Scientific classification
- Domain: Eukaryota
- Kingdom: Animalia
- Phylum: Chordata
- Class: Mammalia
- Order: Primates
- Suborder: Haplorhini
- Infraorder: Simiiformes
- Parvorder: Catarrhini
- Family: incertae sedis
- Genus: †Kamoyapithecus M.G. Leakey et al., 1995
- Type species: †Kamoyapithecus hamiltoni Madden, 1980

= Kamoyapithecus =

Species of fossil primate

Kamoyapithecus ('Kamoya' + Greek -pithekos “ape”) was a primate that lived in Africa during the late Oligocene period, about 27.5-24.2 million years ago. First found in 1948 as part of a University of California, Berkeley expedition, it was at first thought to be under a form of Proconsul by C.T. Madden in 1980, but after a re-examination by Meave Leakey and associates later, the fossils were moved under a new genus Kamoyapithecus, named after the renowned fossil finder Kamoya Kimeu. The genus is represented by only one species, K. hamiltoni.

==Morphology==
Kamoyapithecus is known exclusively by its teeth and jaws. The type specimen, KNM-LS 7, was a right maxillary jaw fragment found during the expedition in 1948. Through this fossil as well as more recent fragments of mandibles and teeth, it has been found that Kamoyapithecus had very large and robust canines. The canines appear to have a distinctive tip that links Kamoyapithecus with hominoid genus Proconsul.

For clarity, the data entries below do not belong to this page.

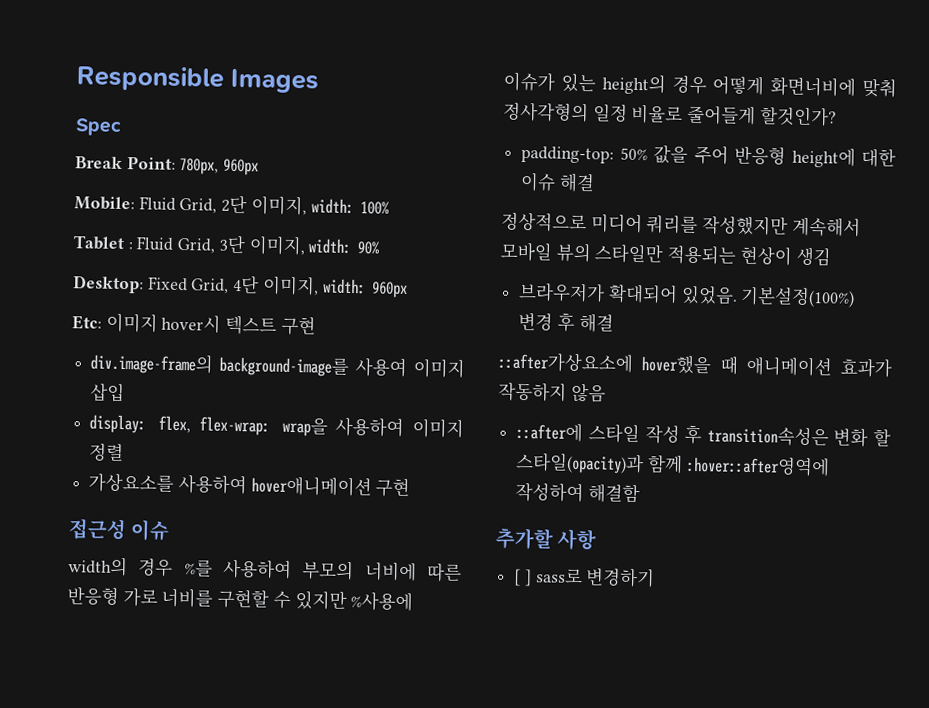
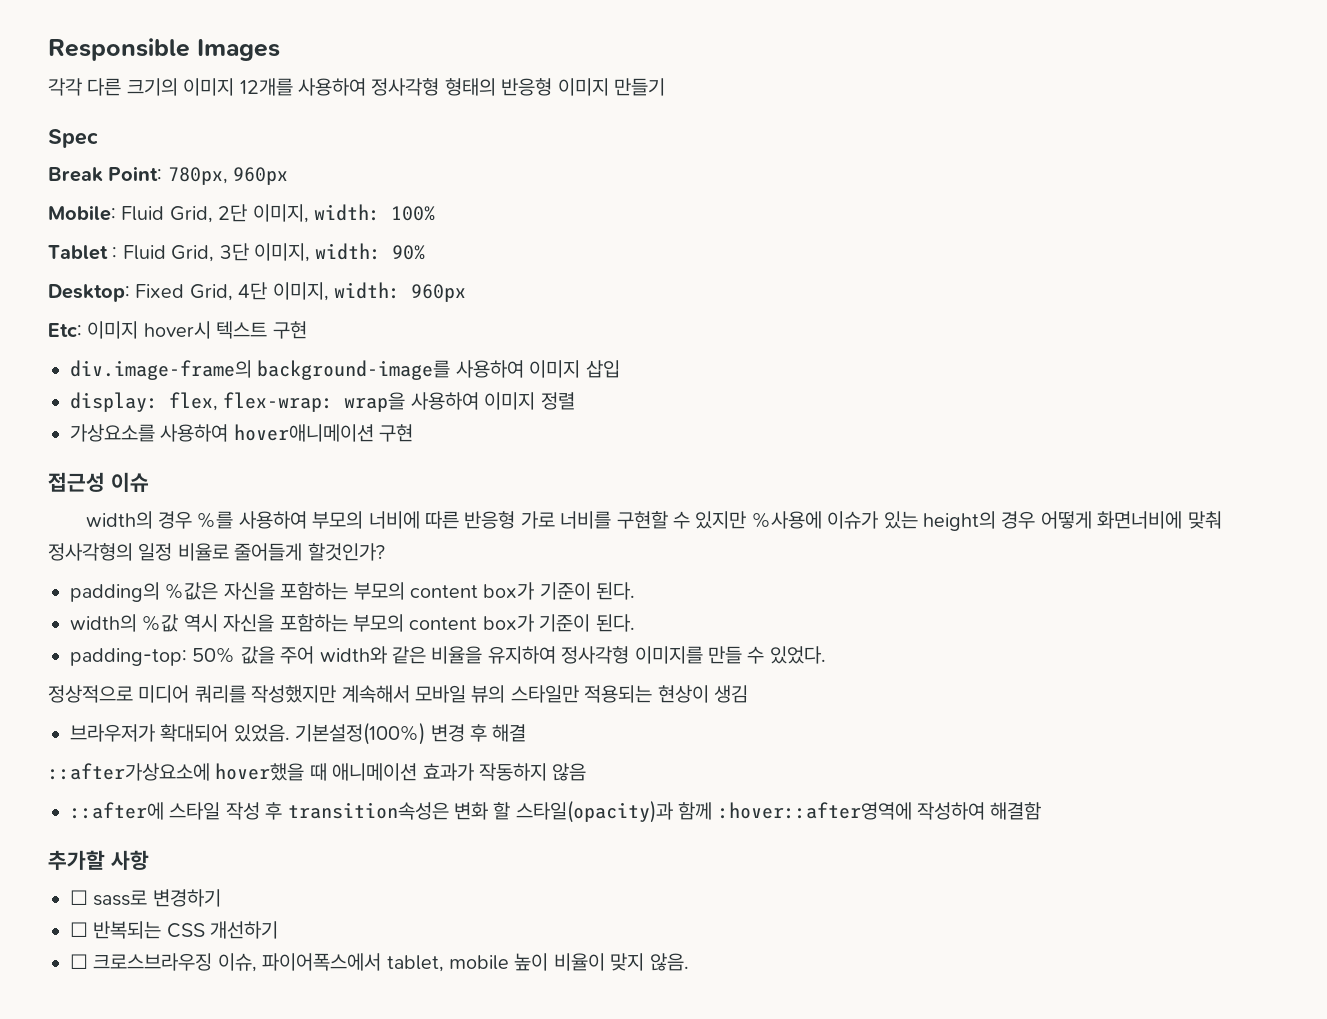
(320, 81) none -> [48,78,665,96] // 각각 다른 크기의 이미지 12개를 사용하여 정사각형 형태의 반응형 이미지 만들기
[355,357,408,378] 사용여 -> [455,360,524,378] 사용하여
[521,144,896,168] [520,171,595,193] padding-top: 50% 값을 주어 반응형 height에 대한 이슈 해결 -> [70,582,636,602] [70,614,635,632] [70,646,826,666] padding의 %값은 자신을 포함하는 부모의 content box가 기준이 된다. // width의 %값 역시 자신을 포함하는 부모의 content box가 기준이 된다. // padding-top: 50% 값을 주어 width와 같은 비율을 유지하여 정사각형 이미지를 만들 수 있었다.
[513,568,532,587] [ ] -> [70,890,88,905] ☐
(656, 577) none -> [70,921,279,939] [70,953,689,972] // ☐ 반복되는 CSS 개선하기 // ☐ 크로스브라우징 이슈, 파이어폭스에서 tablet, mobile 높이 비율이 맞지 않음.

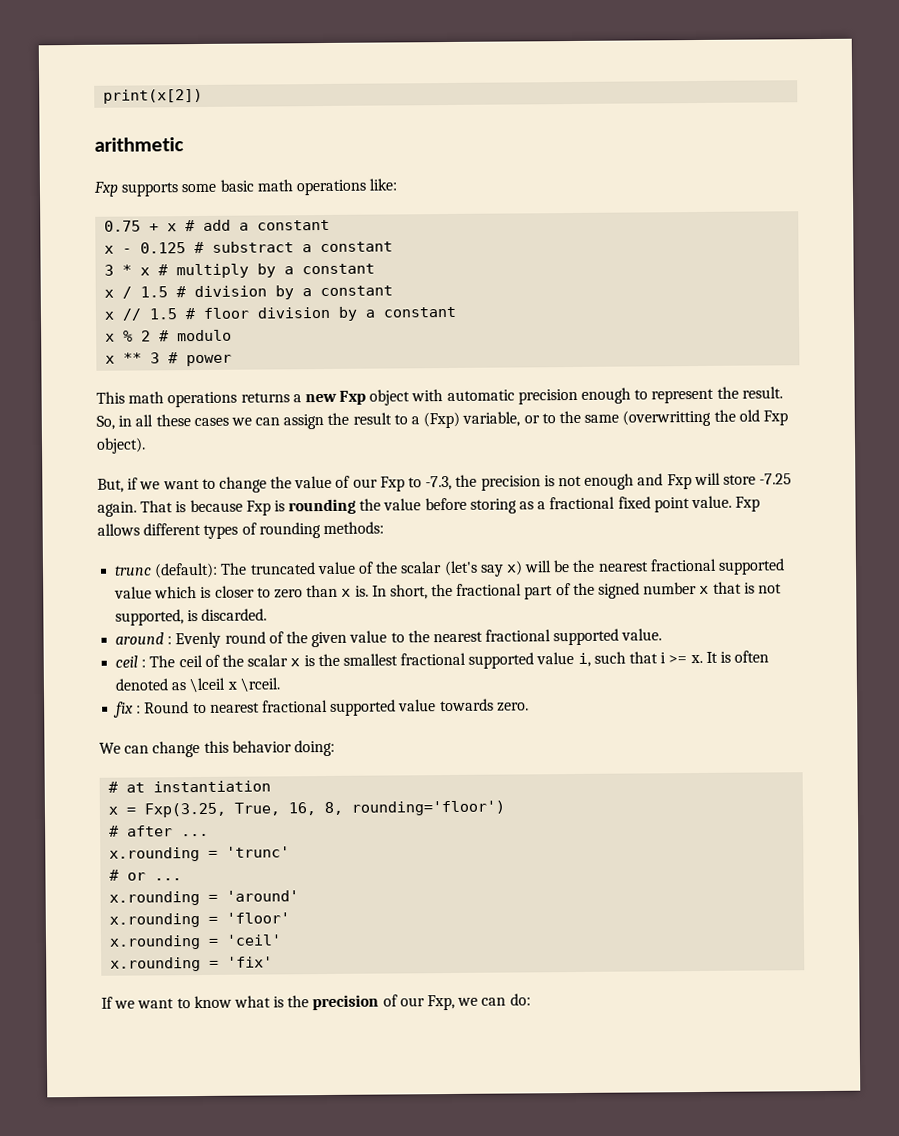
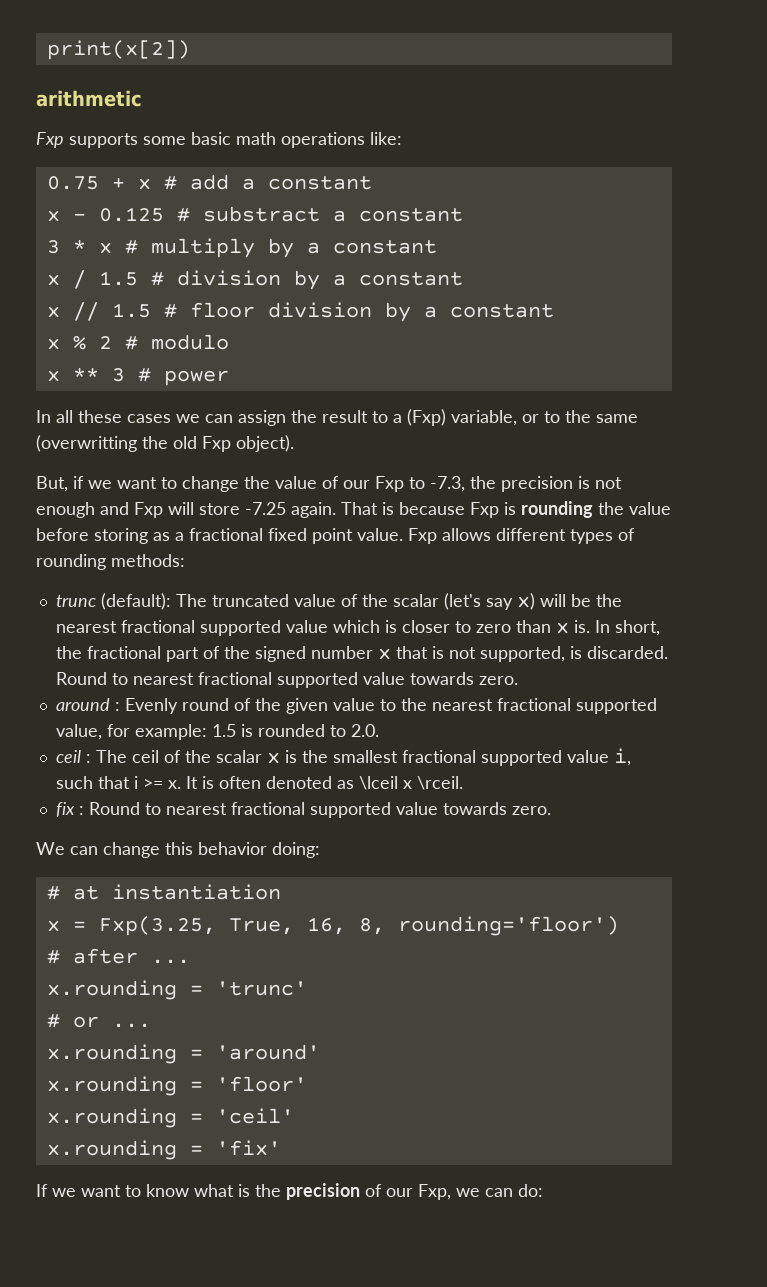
[96,386,783,408] [96,415,133,430] This math operations returns a new Fxp object with automatic precision enough to represent the result. So, in -> [36,410,51,423] In
(268, 614) none -> [55,672,518,688] Round to nearest fractional supported value towards zero.
[621,628,663,641] value. -> [55,724,379,740] value, for example: 1.5 is rounded to 2.0.

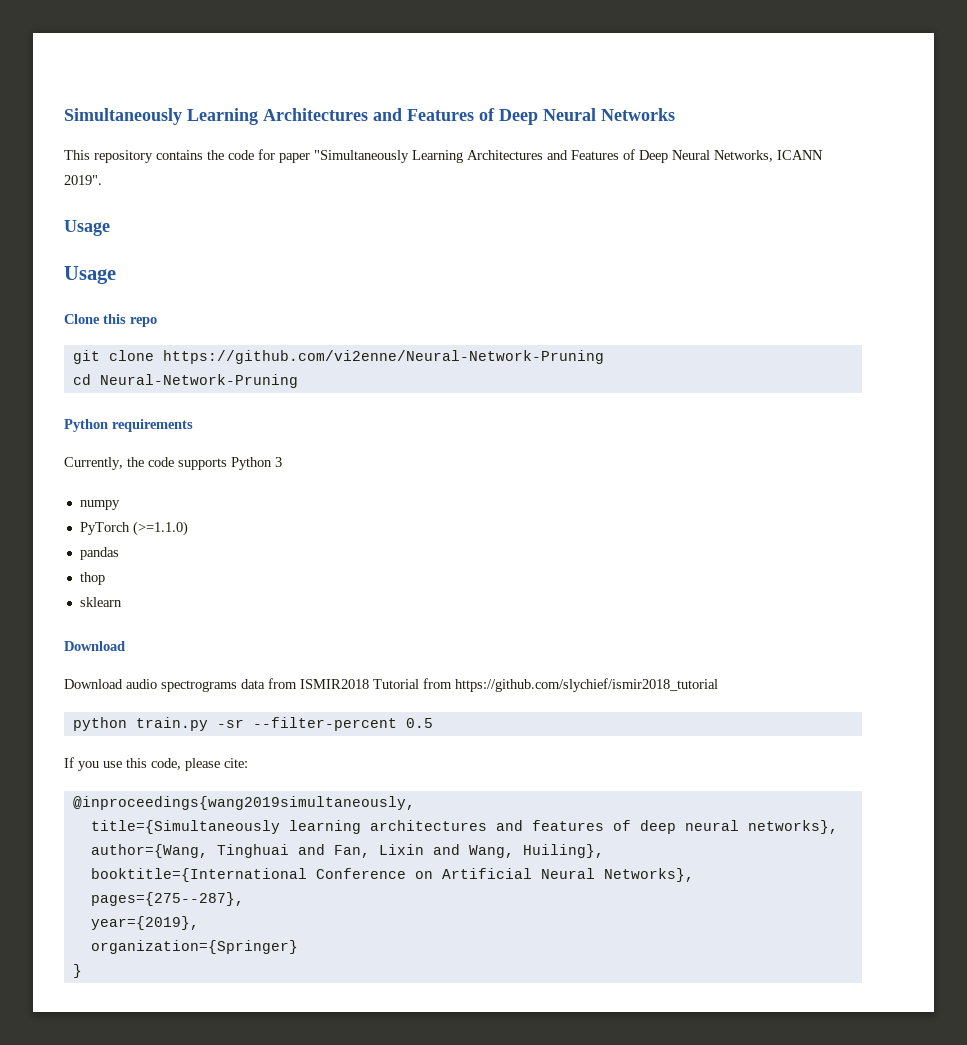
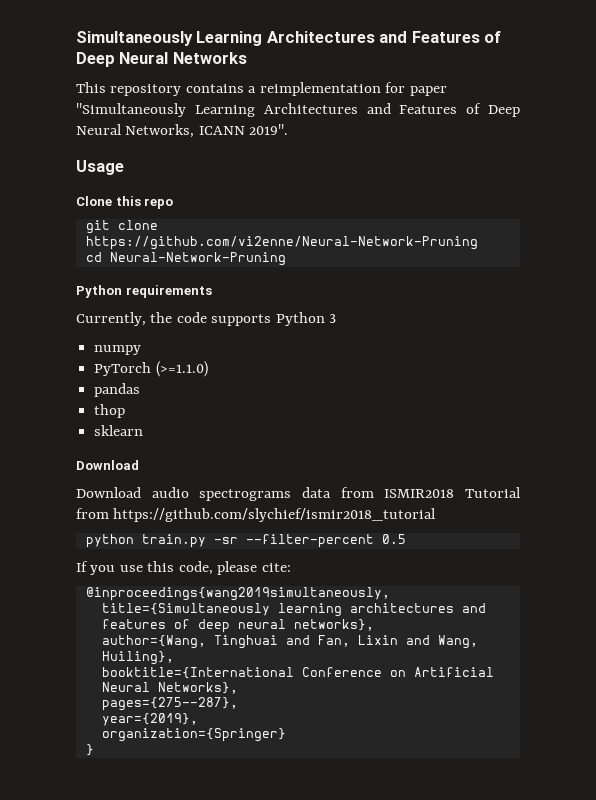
[207,150,254,160] the code -> [248,82,381,96] a reimplementation
[64,266,116,284] // Usage -> (124, 167) none

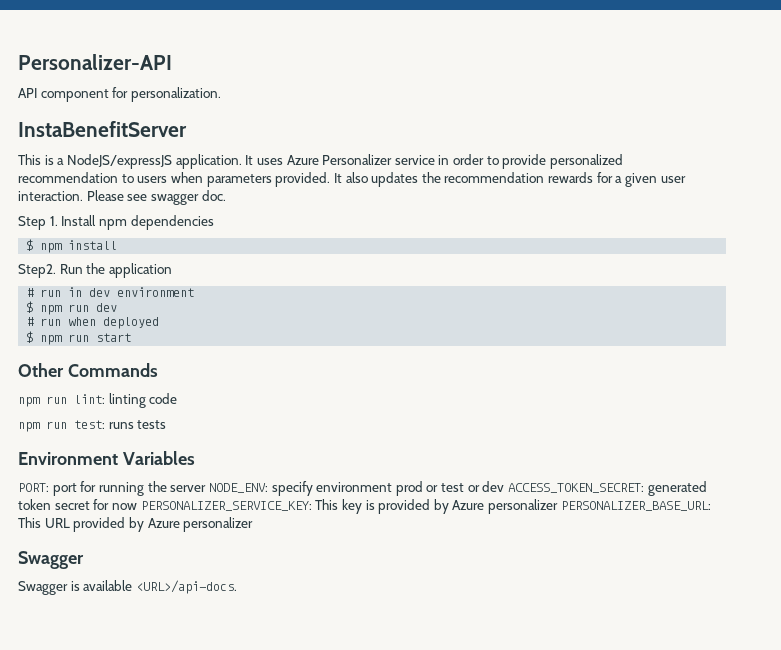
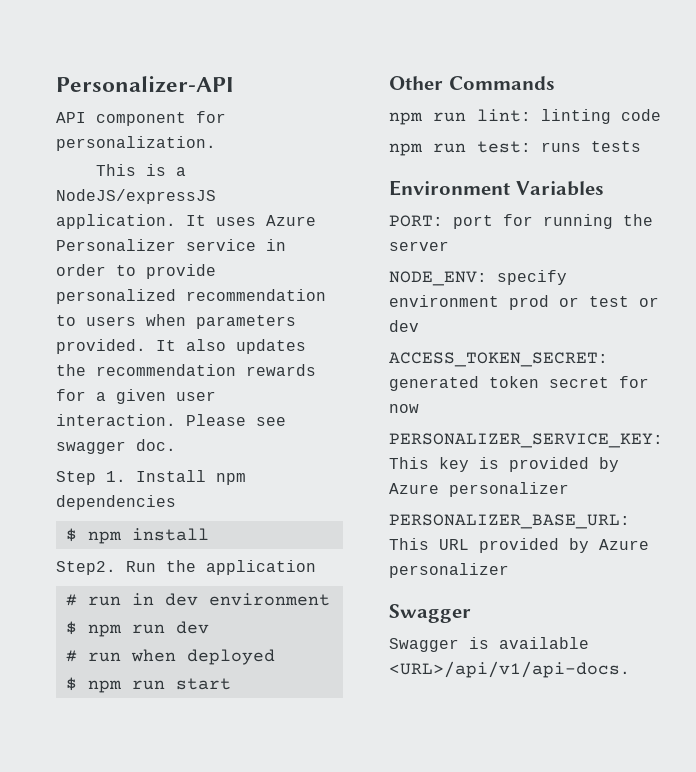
[18,121,187,137] // InstaBenefitServer -> (216, 143) none
(207, 488) none -> (449, 246) //
(505, 486) none -> (419, 326) //
(137, 506) none -> (419, 408) //
(559, 506) none -> (569, 489) //
[135,580,237,594] <URL>/api-docs. -> [389,661,630,678] <URL>/api/v1/api-docs.

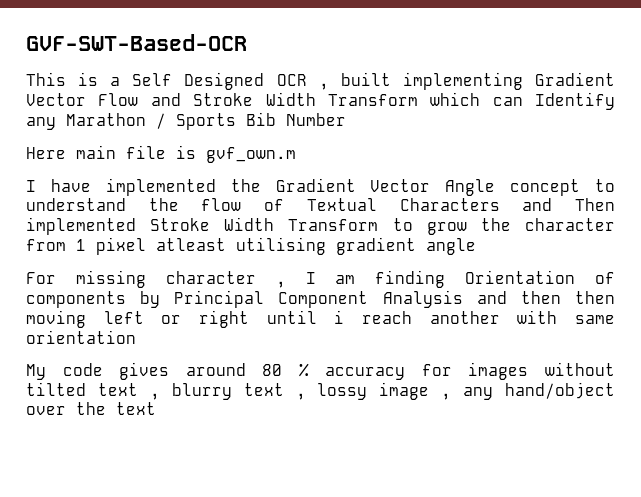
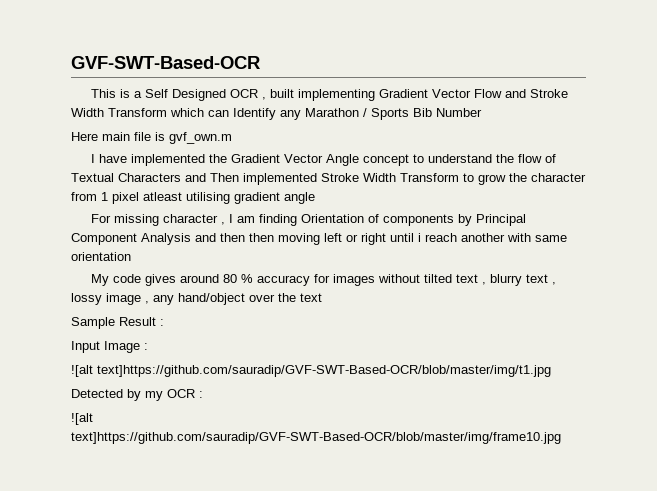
(156, 408) none -> [71,317,164,329] [71,341,148,353] [71,365,551,377] [71,389,203,401] [71,413,93,425] [71,432,561,444] // Sample Result : // Input Image : // ![alt text]https://github.com/sauradip/GVF-SWT-Based-OCR/blob/master/img/t1.jpg // Detected by my OCR : // ![alt text]https://github.com/sauradip/GVF-SWT-Based-OCR/blob/master/img/frame10.jpg

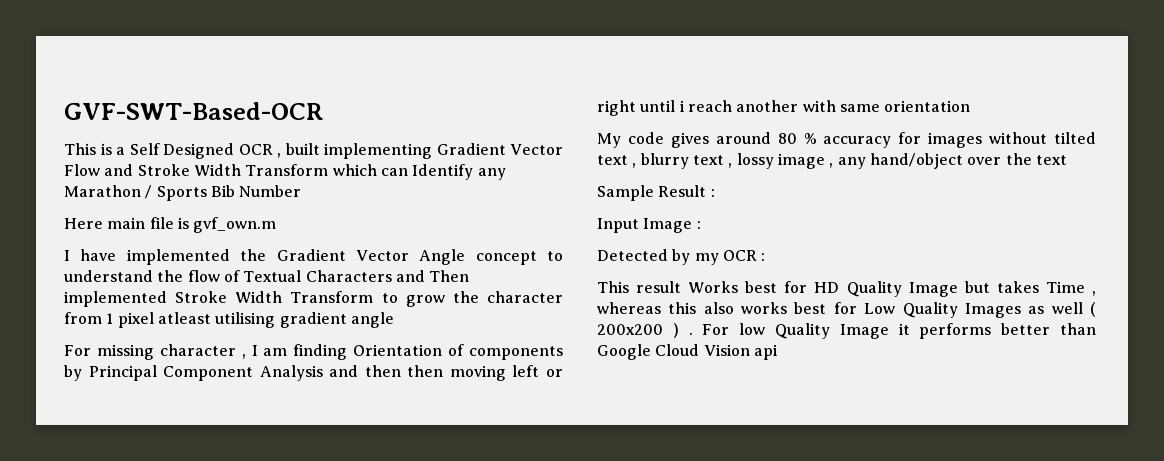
[71,365,551,377] // ![alt text]https://github.com/sauradip/GVF-SWT-Based-OCR/blob/master/img/t1.jpg -> (701, 225) none
[71,413,93,425] [71,432,561,444] ![alt text]https://github.com/sauradip/GVF-SWT-Based-OCR/blob/master/img/frame10.jpg -> [597,281,1096,297] [597,302,1096,318] [597,323,1096,339] [597,344,778,360] This result Works best for HD Quality Image but takes Time , whereas this also works best for Low Quality Images as well ( 200x200 ) . For low Quality Image it performs better than Google Cloud Vision api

Its teeth also have been found through plane film X-ray to not be thickly enamelled. This suggests that Kamoyapithecus had more emphasis on foods that did not involve heavy wearing, such as soft fruits, nuts and seeds. This would have been well-placed in the Late-Oligocene in Africa, when forests covered a lot of the land.

Similar affinities with the jaw fragments have been seen with Afropithecus, Proconsul, and the Morotopithecus, but nothing definitive can be stated as to the relationship between these genera and Kamoyapithecus as the fossil material is very fragmentary.